Current Issue

Third issue of Recent Advances in Food Sciences is now being populated.


Recent Advances in Food Science – RAdvFoodSci 2018; Vol 1; Issue 3 (30 September)

Literature data show that about 60% of the world’s population suffers from food intolerance to at least one food antigen. This intolerance can cause various symptoms – mainly digestive disturbances, but also skin irritations, neurological disturbances, musculoskeletal symptoms, etc., which need to be diagnostically clarified. In most cases, allergen consumption causes an exacerbation of clinical signs. For food intolerance, the presence of specific IgE and IgG antibodies can be observed. Some subclasses of IgG (mainly IgG4) inhibits the degranulation of basophils and mast cells and the activation of the complement cascade.

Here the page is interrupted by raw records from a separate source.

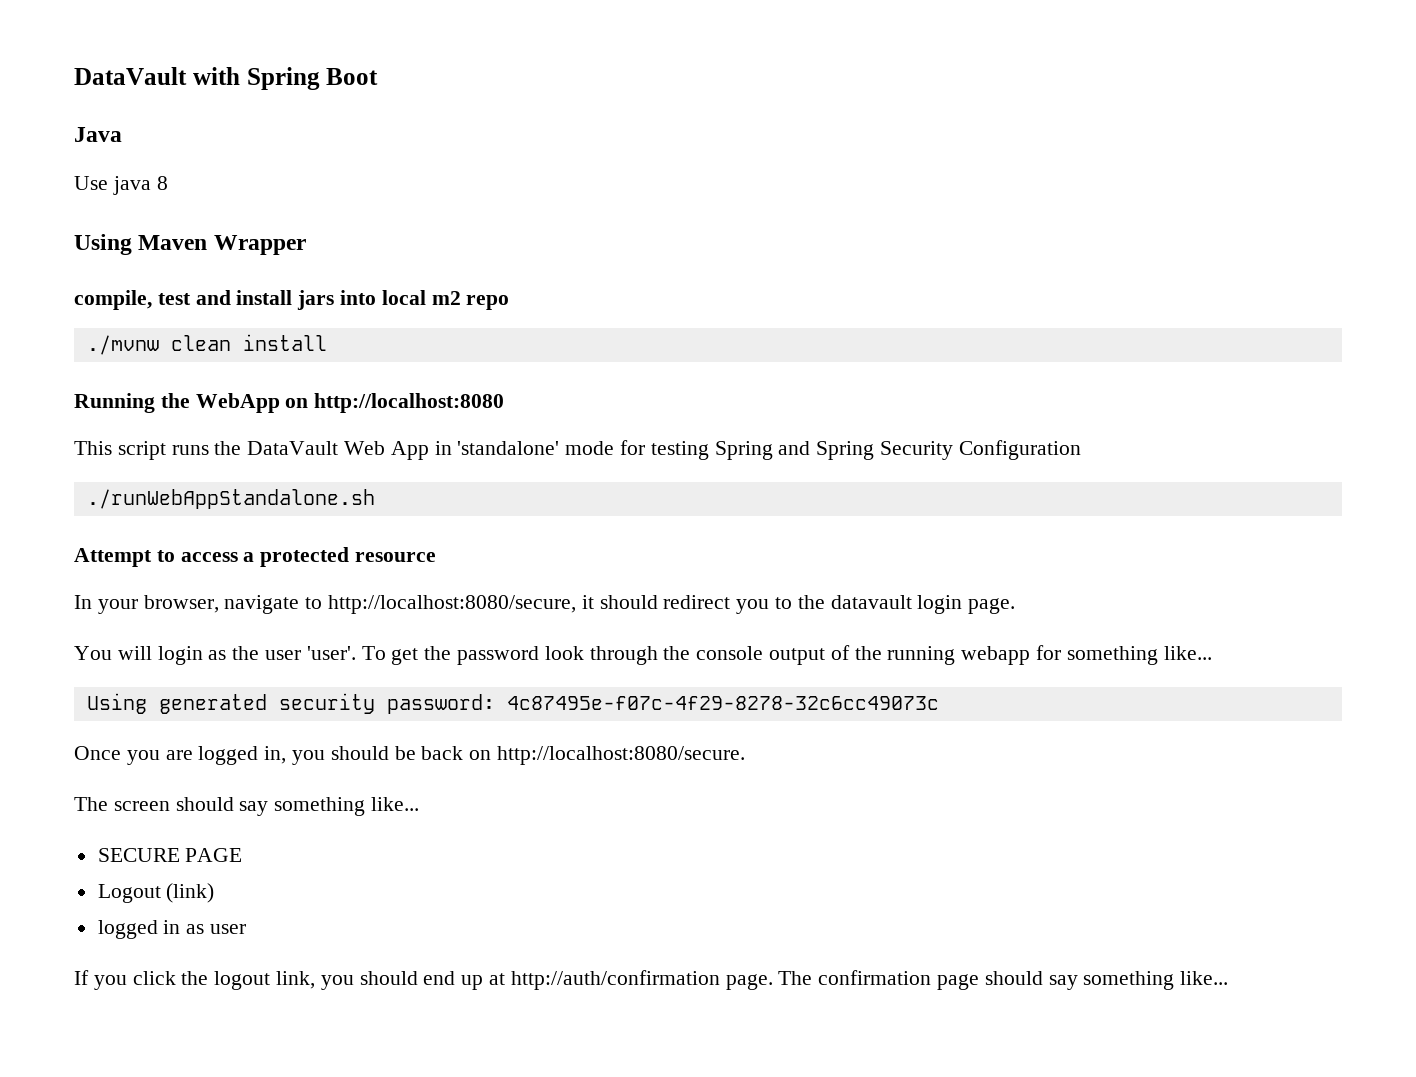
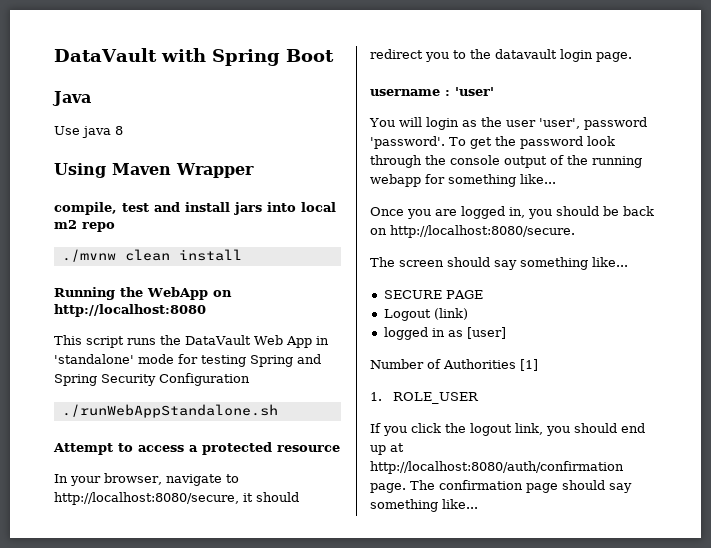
(1016, 606) none -> [370,87,494,96] // username : 'user'
[306,646,356,660] 'user'. -> [538,117,647,130] [370,136,445,149] 'user', password 'password'.
[86,693,939,714] // Using generated security password: 4c87495e-f07c-4f29-8278-32c6cc49073c -> (556, 179) none
[210,924,247,934] user -> [466,327,506,339] [370,359,538,371] [370,392,480,404] [user] // Number of Authorities [1] // 1. ROLE_USER
[510,970,720,990] http://auth/confirmation -> [370,461,624,474] http://localhost:8080/auth/confirmation

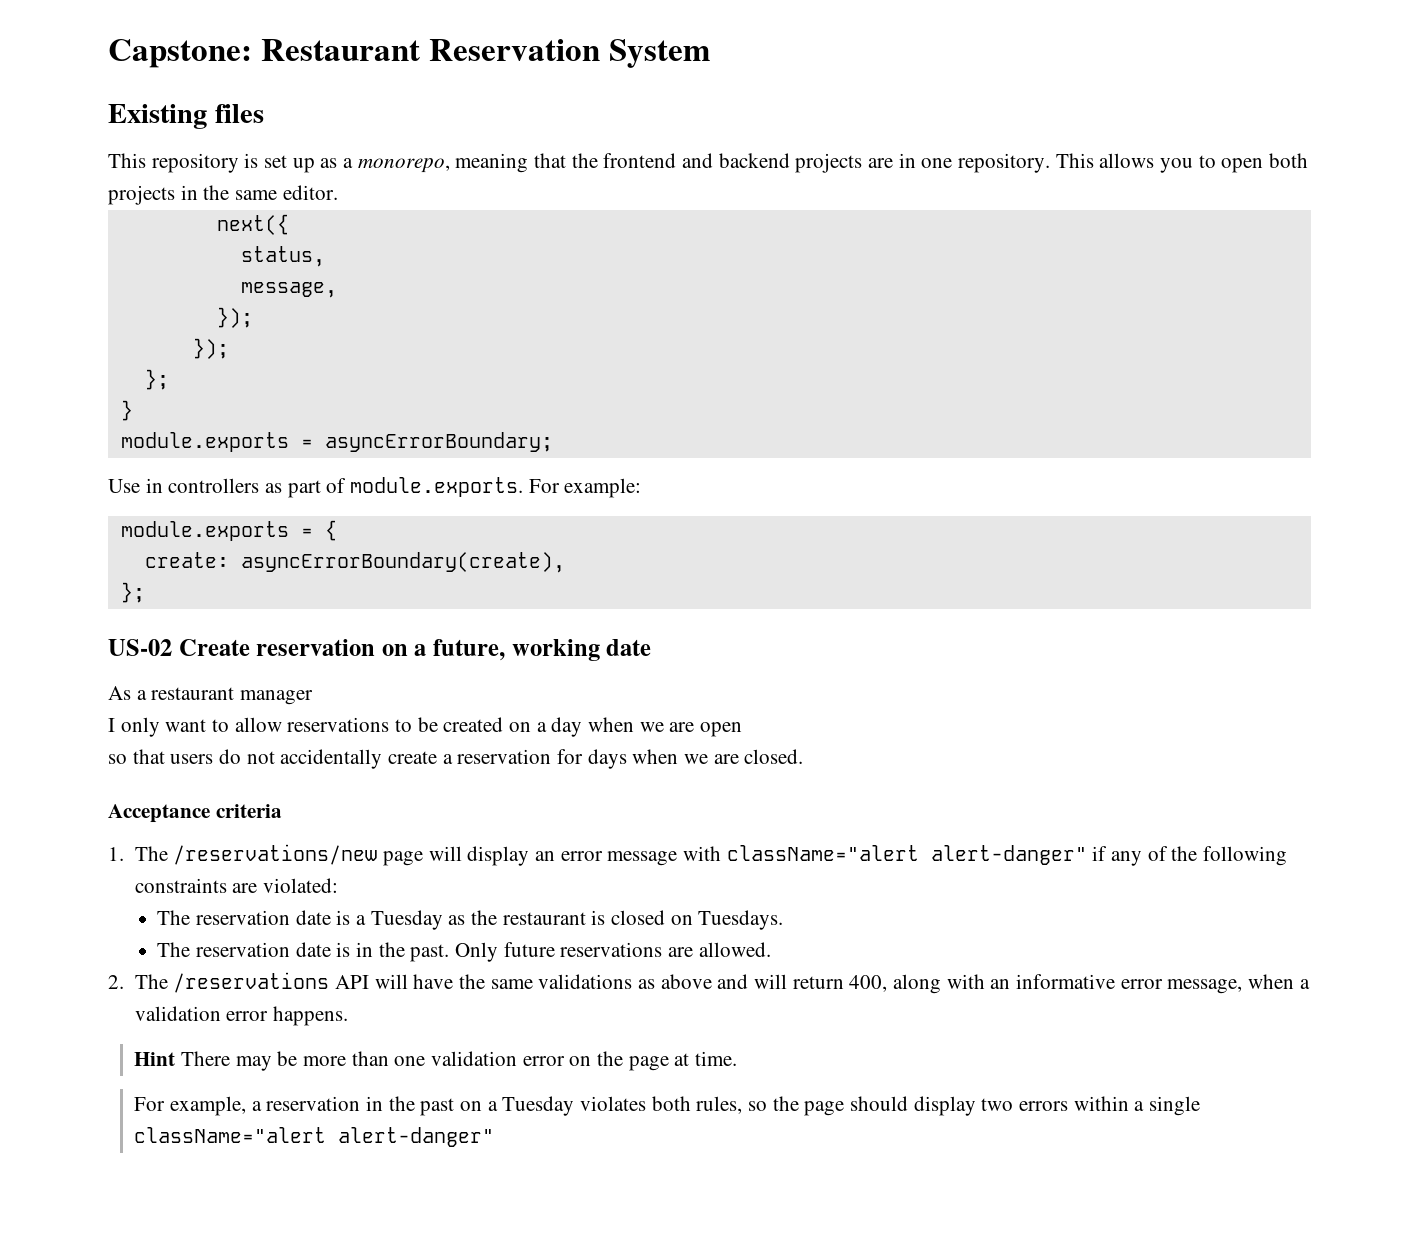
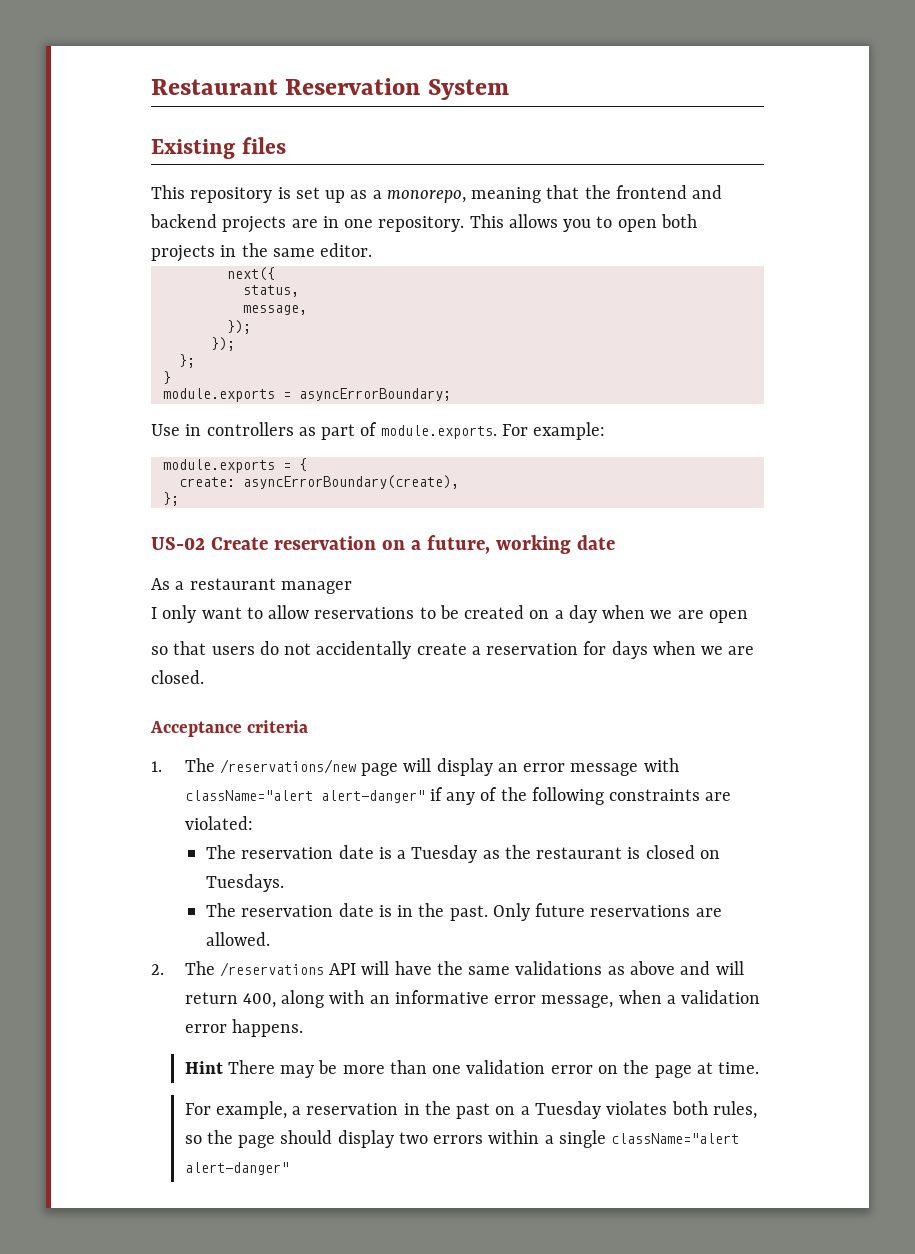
[108,39,252,68] Capstone: -> (151, 87) none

However, various studies have shown that people with inflammatory and alimentary intolerance have had IgG directed against food antigens alone, but not IgE. On the other hand, skin tests are rarely positively influenced by food allergies that are mainly bound to IgE antibodies. Moreover, IgE-related food allergy develops within the next hour after food intake, while intolerability to food allergens and specific IgG/IgG4 antibodies show a delayed response of 24 to 120 hours, and persistent symptoms may occur. This is also beneficial in testing patients in a more distant period of consumption of certain food allergens. Provocative and elimination diets may be used as additional diagnostic tools for food intolerance. Unfortunately, they depend heavily on motivation and performance of patients. The aim/purpose of this review is to describe the available methods for food intolerance diagnostics, particularly the determination of specific IgG antibodies to food antigens, and compare their usefulness in clinical practice as reliable diagnostic tools.